Por la noche, llegamos a los terrenos de una gran casa, y observamos y escuchamos un baile, ejecutado por hombres que llevaban cornamentas de ciervo. Un violín tocaba la melodía. Aquel extraño sonido me dio escalofríos, incluso a mi temprana edad. Algo en aquella melodía inquietante llegaba directamente a una parte de mí que todavía estaba enlazada con el pasado. Aquí había algo que había conocido toda mi vida. Aunque no lo supiera, Christian también lo sentía. El silencio que se hizo entre la multitud sugería que la música y el movimiento circular de los bailarines astados eran algo tan primario que obligaba a todos los presentes a recordar, subconscientemente, tiempos pasados.

Ahora volvía a escuchar la misma melodía. Me ponía la carne de gallina, Guiwenneth y el jefe de la banda, el que llevaba el cuerno, bailaron alegremente al son de la música, cogidos de las manos, contorsionándose y girando el uno alrededor del otro, mientras los demás les rodeaban cada vez más cerca, iluminándoles con las antorchas.

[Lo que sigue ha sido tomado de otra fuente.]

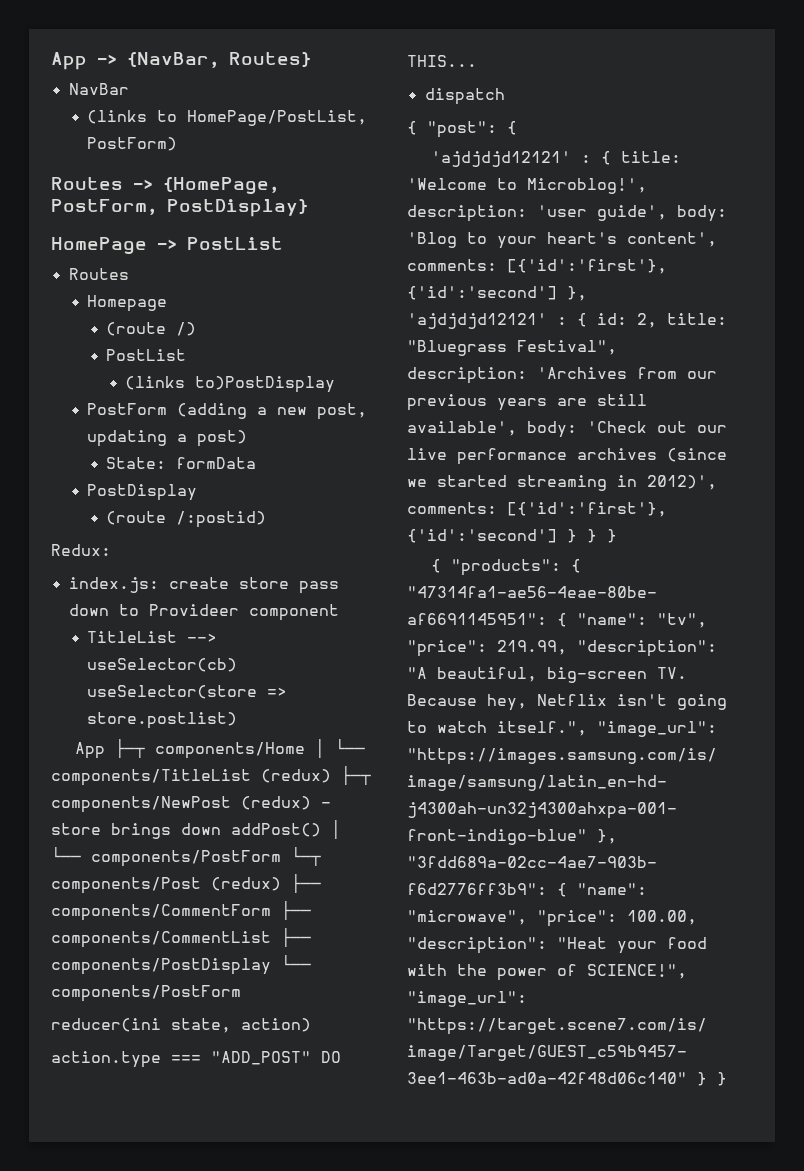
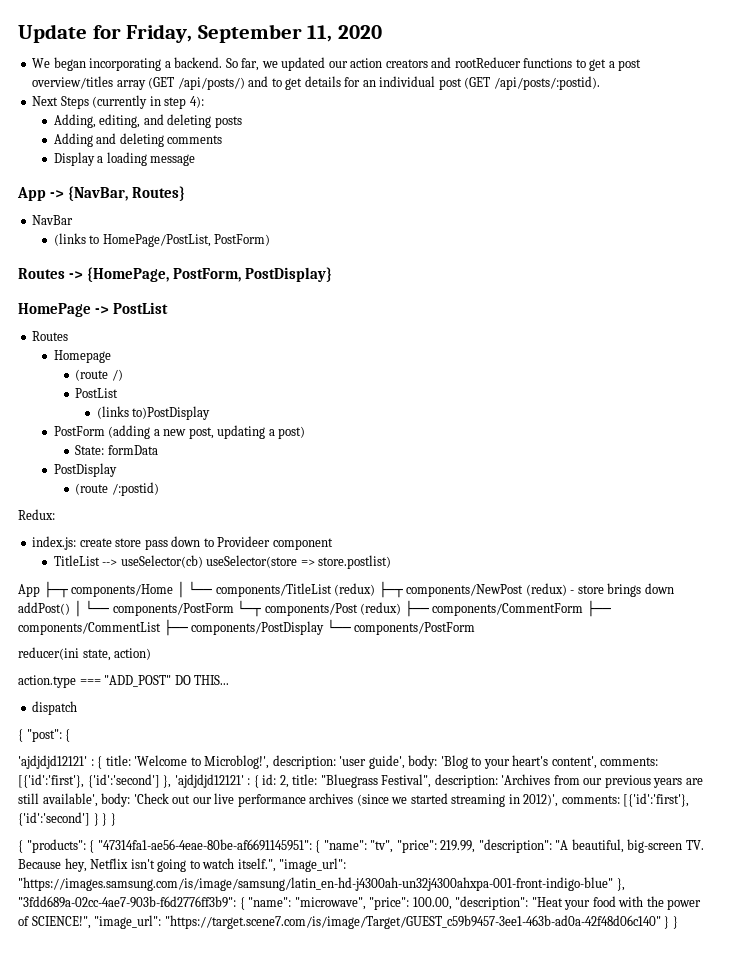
(51, 61) none -> [18,24,382,43] [32,57,642,71] [32,76,600,90] [32,95,204,109] [53,114,242,128] [53,133,223,147] [53,152,196,166] Update for Friday, September 11, 2020 // We began incorporating a backend. So far, we updated our action creators and rootReducer functions to get a post overview/titles array (GET /api/posts/) and to get details for an individual post (GET /api/posts/:postid). // Next Steps (currently in step 4): // Adding, editing, and deleting posts // Adding and deleting comments // Display a loading message //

Bruscamente, tras una carcajada compartida, la extraña danza se detuvo. Guiwenneth se volvió hacia mí y me llamó, y salí del escondite que ofrecían los árboles, hacia el claro. Guiwenneth le dijo algo al jefe de los cazadores nocturnos, y éste sonrió ampliamente. Caminó muy despacio hacia mí, a mi alrededor, inspeccionándome como si yo fuera una estatua. Despedía un fuerte olor, y su aliento era fétido. Me pasaba por lo menos treinta centímetros, y cuando extendió la mano para pellizcarme la carne del hombro derecho, sus dedos eran tan grandes que creí que con aquel sencillo gesto me iba a romper los huesos. Pero me sonrió tras las manchas de pintura negra.

—Masgoiryth k’k' thas’k hurath. ¿Aur’th, Uh?

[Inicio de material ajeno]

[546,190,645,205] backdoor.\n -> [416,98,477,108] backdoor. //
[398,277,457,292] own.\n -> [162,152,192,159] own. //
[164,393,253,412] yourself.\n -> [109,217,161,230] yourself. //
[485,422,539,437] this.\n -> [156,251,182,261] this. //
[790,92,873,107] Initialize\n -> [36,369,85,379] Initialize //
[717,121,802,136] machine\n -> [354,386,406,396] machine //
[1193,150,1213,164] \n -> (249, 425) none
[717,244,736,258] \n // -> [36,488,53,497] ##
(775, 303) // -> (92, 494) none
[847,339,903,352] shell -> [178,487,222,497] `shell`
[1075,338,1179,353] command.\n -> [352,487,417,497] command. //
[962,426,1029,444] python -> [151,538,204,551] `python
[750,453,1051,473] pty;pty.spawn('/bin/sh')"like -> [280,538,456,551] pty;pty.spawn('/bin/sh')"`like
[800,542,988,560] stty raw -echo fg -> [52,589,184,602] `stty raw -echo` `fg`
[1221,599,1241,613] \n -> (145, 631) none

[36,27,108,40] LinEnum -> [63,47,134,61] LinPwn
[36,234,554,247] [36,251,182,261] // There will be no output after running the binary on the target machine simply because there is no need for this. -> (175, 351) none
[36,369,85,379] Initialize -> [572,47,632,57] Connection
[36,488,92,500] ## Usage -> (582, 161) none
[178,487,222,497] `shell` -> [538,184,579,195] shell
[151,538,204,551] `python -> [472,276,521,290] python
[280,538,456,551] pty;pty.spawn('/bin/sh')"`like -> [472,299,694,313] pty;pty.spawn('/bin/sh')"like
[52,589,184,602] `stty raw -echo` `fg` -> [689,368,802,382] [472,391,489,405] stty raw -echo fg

—Jamás lo he puesto en duda —murmuré.

Sonreí, y él me lanzó un puñetazo amistoso contra el brazo. Los músculos que se ocultaban bajo las pieles eran duros como el acero. Dejó escapar un rugido de risa, sacudió la cabeza y volvió junto a Guiwenneth. Conversaron rápidamente durante unos segundos. Luego, él le tomó las manos entre las suyas, se las llevó al pecho y se las apretó. Guiwenneth pareció encantada y, cuando terminó el breve ritual, el guerrero volvió a arrodillarse ante ella, y la chica se inclinó para besarle la cabeza. Entonces se acercó a mí. Caminaba más despacio, menos emocionada, aunque a la luz de las antorchas, el rostro le brillaba de anticipación y de algo que me pareció afecto. Quizá amor, Me cogió las manos y me besó en la mejilla. Su gigantesco amigo la siguió.

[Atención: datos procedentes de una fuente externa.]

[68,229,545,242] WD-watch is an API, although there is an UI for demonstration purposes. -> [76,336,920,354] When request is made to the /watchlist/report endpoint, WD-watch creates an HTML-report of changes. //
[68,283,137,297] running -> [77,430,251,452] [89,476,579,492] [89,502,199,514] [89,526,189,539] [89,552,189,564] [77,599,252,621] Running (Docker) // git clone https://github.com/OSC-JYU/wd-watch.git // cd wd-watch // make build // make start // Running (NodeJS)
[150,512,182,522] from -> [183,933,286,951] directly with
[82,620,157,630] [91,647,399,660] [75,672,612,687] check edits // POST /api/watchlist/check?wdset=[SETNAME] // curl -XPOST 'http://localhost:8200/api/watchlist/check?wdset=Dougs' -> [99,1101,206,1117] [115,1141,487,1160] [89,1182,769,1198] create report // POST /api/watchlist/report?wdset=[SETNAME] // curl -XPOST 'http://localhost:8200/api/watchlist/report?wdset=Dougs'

—Magidion —dijo ella, a modo de presentación—. Steven —añadió, hablando ahora con él.

El hombre me miró. Su rostro parecía indicar satisfacción, pero en la mirada de aquellos ojos entrecerrados había un brillo que era casi una advertencia. Aquel hombre era el guardián de Guiwenneth, el jefe del Jaguth. Mientras le miraba, las palabras del diario de mi padre me vinieron a la mente con toda claridad, y sentí como Guiwenneth se acercaba más a mí.

Entonces, todos los demás se adelantaron, con las antorchas en alto. Rostros oscuros, pero no amenazadores. Guiwenneth señaló a cada uno por orden, diciendo sus nombres.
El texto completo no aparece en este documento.